Let's start with some simple examples. At one group of facilities residents who choose to pay a RAD are charged a "capital refurbishment fee" of a flat $10/day; another levies an "asset replacement contribution fee" of $18/day. In both cases the fees apply for as long as you stay in the facility, and you can have the fee deducted from the lump sum you paid, if you choose to. So if you stay in the first facility for a year it will cost $3650 but if you stay in the other it will be $6570. For five years it will cost $18,250 in the first and $32,850 in the other.

In some cases the fees are capped or applied pro-rata. These are harder to understand, though may turn out to be better value for you.
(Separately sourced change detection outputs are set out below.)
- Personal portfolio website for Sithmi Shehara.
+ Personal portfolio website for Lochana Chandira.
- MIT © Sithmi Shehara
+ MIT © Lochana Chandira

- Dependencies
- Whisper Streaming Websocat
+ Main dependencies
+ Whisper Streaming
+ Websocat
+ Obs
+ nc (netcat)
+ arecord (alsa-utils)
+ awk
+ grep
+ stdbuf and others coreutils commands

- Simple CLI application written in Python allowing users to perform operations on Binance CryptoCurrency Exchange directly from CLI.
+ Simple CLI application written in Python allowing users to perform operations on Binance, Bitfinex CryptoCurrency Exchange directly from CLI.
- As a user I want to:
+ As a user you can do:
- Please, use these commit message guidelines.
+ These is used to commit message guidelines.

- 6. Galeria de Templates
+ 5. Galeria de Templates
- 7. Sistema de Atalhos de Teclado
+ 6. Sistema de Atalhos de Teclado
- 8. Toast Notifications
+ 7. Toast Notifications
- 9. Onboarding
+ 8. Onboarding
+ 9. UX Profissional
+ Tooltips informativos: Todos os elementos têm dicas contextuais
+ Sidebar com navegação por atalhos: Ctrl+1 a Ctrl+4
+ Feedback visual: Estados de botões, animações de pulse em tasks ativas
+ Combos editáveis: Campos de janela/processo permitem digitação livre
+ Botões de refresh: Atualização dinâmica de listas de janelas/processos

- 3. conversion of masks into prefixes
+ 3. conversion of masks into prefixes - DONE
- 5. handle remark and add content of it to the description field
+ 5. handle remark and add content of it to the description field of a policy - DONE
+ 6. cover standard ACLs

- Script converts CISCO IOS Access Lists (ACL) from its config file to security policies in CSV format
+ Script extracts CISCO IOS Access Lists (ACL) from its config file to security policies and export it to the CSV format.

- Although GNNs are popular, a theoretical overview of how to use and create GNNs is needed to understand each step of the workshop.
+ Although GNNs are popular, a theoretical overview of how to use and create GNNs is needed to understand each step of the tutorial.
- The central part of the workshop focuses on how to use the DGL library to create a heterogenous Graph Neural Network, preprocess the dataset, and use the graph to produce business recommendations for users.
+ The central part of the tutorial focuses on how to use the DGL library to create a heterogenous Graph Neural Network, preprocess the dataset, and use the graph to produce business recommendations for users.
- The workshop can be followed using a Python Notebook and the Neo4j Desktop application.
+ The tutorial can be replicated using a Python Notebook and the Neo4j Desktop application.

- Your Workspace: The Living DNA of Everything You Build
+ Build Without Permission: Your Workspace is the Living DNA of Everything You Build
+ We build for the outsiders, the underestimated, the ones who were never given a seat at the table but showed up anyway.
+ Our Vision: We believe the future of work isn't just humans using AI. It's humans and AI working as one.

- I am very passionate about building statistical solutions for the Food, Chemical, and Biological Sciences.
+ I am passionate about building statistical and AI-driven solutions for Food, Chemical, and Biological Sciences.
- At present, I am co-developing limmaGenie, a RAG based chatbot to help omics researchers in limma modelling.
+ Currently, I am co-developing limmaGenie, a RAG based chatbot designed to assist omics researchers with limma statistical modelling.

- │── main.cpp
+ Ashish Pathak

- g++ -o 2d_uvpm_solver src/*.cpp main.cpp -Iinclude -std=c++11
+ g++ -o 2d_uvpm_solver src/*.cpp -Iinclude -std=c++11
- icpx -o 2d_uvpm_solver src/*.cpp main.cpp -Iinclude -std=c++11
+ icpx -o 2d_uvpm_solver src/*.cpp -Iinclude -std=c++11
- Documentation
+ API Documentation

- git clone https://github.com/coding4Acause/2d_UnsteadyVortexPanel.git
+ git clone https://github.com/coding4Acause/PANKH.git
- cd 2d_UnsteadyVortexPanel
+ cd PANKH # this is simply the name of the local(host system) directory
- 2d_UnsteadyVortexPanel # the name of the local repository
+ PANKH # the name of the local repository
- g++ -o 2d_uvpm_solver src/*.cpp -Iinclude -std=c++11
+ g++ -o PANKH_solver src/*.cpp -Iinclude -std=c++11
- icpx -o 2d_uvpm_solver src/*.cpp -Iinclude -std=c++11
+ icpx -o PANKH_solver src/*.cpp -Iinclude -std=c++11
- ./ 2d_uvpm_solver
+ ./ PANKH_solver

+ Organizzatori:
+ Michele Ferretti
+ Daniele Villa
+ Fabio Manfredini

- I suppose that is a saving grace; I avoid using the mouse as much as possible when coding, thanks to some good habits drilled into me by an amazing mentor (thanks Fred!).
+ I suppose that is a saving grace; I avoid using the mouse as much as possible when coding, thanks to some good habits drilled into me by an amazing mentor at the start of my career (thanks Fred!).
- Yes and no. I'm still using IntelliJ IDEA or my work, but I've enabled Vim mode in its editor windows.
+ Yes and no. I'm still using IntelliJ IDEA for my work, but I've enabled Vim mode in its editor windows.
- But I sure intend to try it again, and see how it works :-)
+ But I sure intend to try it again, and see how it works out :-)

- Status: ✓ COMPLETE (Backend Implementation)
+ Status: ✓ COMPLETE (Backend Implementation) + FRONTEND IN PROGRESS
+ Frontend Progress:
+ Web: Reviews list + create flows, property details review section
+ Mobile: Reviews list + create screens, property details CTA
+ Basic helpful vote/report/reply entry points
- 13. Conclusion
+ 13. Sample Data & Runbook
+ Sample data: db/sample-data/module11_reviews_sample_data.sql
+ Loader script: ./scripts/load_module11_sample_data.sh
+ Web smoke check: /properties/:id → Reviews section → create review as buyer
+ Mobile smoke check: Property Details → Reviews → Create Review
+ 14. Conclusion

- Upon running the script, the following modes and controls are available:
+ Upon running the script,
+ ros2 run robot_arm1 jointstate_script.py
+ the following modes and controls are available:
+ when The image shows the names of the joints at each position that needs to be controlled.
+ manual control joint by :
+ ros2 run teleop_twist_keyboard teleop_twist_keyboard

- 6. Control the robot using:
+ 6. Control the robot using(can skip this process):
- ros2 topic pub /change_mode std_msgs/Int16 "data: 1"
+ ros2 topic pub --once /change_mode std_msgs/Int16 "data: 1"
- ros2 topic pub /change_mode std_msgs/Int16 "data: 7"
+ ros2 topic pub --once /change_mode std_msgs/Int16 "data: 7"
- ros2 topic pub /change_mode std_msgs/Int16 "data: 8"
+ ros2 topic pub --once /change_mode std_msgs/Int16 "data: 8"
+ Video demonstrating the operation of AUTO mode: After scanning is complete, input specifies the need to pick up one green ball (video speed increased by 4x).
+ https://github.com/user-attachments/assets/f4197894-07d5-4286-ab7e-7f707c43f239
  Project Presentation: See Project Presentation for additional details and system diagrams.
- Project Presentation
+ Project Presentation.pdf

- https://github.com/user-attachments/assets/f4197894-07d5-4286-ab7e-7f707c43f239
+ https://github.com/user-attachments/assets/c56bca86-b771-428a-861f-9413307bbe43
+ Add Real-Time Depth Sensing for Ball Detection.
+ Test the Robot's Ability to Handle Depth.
For example, one group has an asset replacement contribution of $13.70/day charged for a maximum of 2.5 years, pro-rata based on the amount you pay by lump sum. So if the market price was $400,000 and you paid half by lump sum and half by daily payment then your asset replacement contribution would be $6.85/day, and if you stayed there for 2.5 years it would be capped at $6251; if you paid entirely by RAD it would cost $12,501 over 2.5 years.

The other group of fees that you need to be aware of relate to "additional services", which are a lot like "extra services" but are set by the facility, don't require government approval, and therefore don't appear on My Aged Care. These services  are often delivered as a package and called things like "wellness services" or "lifestyle services". Again, these fees and charges vary considerably from one place to another. For example, at one aged care facility there is a "wellbeing package" at a cost of $45/day, which includes a flat screen TV in your room, weekly hairdressing/manicure, a choice of meals and wine with meals, daily newspaper, a companion or transport service for an hour a week and a weekly physio treatment. At another the "club services" cost $100/day and include personal telephone, TV, individually controlled room temperature, a wide range of food and beverages and various beauty and spa treatments.

In both of these cases the additional services are compulsory – whether you use all of them, some of them or none of them you pay the extra daily fee. At other facilities the additional services are provided on an opt in/opt out basis – that is, you pay for what you use. Like most things, if you use all of the services in the package it is normally cheaper to pay for them as a package than to buy each component individually.

Aged care has always been a complex area, but it is getting harder, not easier, to navigate. Seeking advice from someone who specialises will ensure you know what it costs and the best way to pay for it.